- Directions for this task:
Write the listing below out again exactly, though only as far as the line with "[272,360,381,370] Router:Error ->", which is included.
START Supplied records
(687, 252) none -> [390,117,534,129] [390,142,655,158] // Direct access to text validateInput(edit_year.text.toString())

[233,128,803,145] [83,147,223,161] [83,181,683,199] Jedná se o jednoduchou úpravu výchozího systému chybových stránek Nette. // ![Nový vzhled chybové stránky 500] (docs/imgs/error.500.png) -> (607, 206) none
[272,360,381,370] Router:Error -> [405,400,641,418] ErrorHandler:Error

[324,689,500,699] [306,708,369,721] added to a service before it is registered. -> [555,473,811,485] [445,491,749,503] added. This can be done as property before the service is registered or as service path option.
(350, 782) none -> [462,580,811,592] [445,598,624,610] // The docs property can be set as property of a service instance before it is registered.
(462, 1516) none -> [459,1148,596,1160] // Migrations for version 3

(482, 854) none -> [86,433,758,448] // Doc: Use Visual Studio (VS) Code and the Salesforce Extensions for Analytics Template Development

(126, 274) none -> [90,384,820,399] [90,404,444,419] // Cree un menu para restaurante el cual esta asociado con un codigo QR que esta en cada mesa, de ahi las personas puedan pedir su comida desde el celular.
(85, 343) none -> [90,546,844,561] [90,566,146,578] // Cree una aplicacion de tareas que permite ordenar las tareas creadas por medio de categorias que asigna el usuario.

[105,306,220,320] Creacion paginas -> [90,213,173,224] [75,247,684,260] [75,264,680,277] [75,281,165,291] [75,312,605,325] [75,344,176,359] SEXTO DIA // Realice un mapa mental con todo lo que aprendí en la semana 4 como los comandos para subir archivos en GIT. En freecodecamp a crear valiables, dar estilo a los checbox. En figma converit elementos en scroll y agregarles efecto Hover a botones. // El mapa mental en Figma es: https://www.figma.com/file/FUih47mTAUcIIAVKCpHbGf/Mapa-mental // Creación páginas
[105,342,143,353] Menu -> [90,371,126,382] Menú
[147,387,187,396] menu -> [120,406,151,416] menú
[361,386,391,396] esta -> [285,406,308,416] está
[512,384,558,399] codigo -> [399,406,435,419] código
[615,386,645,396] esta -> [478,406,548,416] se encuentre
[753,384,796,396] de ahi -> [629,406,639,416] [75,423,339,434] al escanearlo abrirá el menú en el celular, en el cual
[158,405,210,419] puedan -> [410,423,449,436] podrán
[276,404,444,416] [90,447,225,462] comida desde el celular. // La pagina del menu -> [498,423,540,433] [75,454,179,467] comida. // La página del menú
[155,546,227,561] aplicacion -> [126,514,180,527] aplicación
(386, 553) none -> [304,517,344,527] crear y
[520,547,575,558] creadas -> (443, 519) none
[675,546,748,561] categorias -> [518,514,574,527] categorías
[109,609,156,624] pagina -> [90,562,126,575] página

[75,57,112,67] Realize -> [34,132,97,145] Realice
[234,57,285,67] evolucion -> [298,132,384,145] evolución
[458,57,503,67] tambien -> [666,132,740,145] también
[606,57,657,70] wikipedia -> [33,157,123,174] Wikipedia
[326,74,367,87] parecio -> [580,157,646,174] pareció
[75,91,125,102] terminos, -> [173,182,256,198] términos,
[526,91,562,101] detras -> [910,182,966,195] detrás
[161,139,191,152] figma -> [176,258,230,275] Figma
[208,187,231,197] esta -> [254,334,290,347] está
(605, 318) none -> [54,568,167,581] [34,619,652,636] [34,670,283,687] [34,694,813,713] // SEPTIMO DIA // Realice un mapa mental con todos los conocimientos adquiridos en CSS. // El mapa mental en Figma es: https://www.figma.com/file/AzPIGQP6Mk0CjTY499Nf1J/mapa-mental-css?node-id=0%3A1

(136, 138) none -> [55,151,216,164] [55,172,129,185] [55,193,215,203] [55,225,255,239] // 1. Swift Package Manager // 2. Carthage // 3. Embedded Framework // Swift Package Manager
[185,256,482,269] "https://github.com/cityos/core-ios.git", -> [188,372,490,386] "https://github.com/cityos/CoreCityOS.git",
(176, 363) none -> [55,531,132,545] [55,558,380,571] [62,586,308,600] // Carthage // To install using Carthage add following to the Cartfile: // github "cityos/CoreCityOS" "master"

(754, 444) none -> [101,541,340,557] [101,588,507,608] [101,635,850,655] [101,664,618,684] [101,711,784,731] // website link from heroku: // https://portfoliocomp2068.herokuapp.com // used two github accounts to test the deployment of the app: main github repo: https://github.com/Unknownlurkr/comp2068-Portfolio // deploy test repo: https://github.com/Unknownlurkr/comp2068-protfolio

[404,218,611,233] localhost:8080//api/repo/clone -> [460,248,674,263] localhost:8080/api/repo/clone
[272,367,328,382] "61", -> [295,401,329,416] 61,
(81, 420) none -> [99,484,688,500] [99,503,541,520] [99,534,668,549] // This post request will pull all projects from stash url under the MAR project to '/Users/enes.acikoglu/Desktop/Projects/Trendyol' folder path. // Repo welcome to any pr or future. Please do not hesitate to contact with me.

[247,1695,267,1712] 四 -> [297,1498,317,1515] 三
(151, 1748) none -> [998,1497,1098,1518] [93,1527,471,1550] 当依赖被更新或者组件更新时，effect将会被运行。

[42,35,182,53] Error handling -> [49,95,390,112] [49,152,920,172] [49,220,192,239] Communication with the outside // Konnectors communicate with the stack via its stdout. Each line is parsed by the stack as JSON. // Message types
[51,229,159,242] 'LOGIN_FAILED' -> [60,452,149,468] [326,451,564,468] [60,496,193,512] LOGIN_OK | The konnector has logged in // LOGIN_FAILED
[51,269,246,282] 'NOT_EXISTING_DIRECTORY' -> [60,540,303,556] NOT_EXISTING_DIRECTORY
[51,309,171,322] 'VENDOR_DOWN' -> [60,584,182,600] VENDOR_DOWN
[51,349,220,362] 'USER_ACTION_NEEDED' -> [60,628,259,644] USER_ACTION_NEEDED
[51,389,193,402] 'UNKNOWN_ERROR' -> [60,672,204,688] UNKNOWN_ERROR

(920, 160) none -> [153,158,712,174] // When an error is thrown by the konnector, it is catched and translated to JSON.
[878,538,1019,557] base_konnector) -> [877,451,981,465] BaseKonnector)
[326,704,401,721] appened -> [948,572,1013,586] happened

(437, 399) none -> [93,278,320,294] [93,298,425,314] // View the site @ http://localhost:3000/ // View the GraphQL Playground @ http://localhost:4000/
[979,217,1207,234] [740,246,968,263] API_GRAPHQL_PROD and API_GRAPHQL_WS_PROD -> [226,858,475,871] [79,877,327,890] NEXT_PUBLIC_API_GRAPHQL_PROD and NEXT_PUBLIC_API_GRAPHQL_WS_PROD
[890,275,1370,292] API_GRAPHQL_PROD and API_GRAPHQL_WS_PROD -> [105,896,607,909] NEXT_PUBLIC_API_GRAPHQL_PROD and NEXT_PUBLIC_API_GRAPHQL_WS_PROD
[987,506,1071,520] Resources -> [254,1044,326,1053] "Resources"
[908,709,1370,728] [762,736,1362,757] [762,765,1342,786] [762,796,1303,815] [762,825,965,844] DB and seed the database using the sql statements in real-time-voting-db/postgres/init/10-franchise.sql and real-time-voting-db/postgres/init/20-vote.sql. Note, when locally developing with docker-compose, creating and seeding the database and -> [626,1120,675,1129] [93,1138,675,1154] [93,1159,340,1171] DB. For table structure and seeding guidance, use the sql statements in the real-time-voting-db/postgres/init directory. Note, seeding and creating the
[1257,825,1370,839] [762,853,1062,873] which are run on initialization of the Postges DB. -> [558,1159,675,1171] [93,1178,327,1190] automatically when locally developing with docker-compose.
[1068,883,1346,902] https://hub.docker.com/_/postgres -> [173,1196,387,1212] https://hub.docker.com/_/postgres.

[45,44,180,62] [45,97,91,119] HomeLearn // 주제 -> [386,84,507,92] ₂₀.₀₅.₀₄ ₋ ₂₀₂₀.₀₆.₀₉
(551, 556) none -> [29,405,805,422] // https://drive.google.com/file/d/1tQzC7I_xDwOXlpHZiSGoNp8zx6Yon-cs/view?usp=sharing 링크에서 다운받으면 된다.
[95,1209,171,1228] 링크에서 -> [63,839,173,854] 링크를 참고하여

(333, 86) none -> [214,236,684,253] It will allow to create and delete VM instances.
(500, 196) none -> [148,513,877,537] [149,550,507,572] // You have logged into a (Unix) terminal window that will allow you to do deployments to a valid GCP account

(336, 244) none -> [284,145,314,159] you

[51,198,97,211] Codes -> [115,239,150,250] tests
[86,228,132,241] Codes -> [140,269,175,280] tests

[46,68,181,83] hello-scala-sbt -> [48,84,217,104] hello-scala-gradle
END Supplied records
- Written solution:
(687, 252) none -> [390,117,534,129] [390,142,655,158] // Direct access to text validateInput(edit_year.text.toString())

[233,128,803,145] [83,147,223,161] [83,181,683,199] Jedná se o jednoduchou úpravu výchozího systému chybových stránek Nette. // ![Nový vzhled chybové stránky 500] (docs/imgs/error.500.png) -> (607, 206) none
[272,360,381,370] Router:Error -> [405,400,641,418] ErrorHandler:Error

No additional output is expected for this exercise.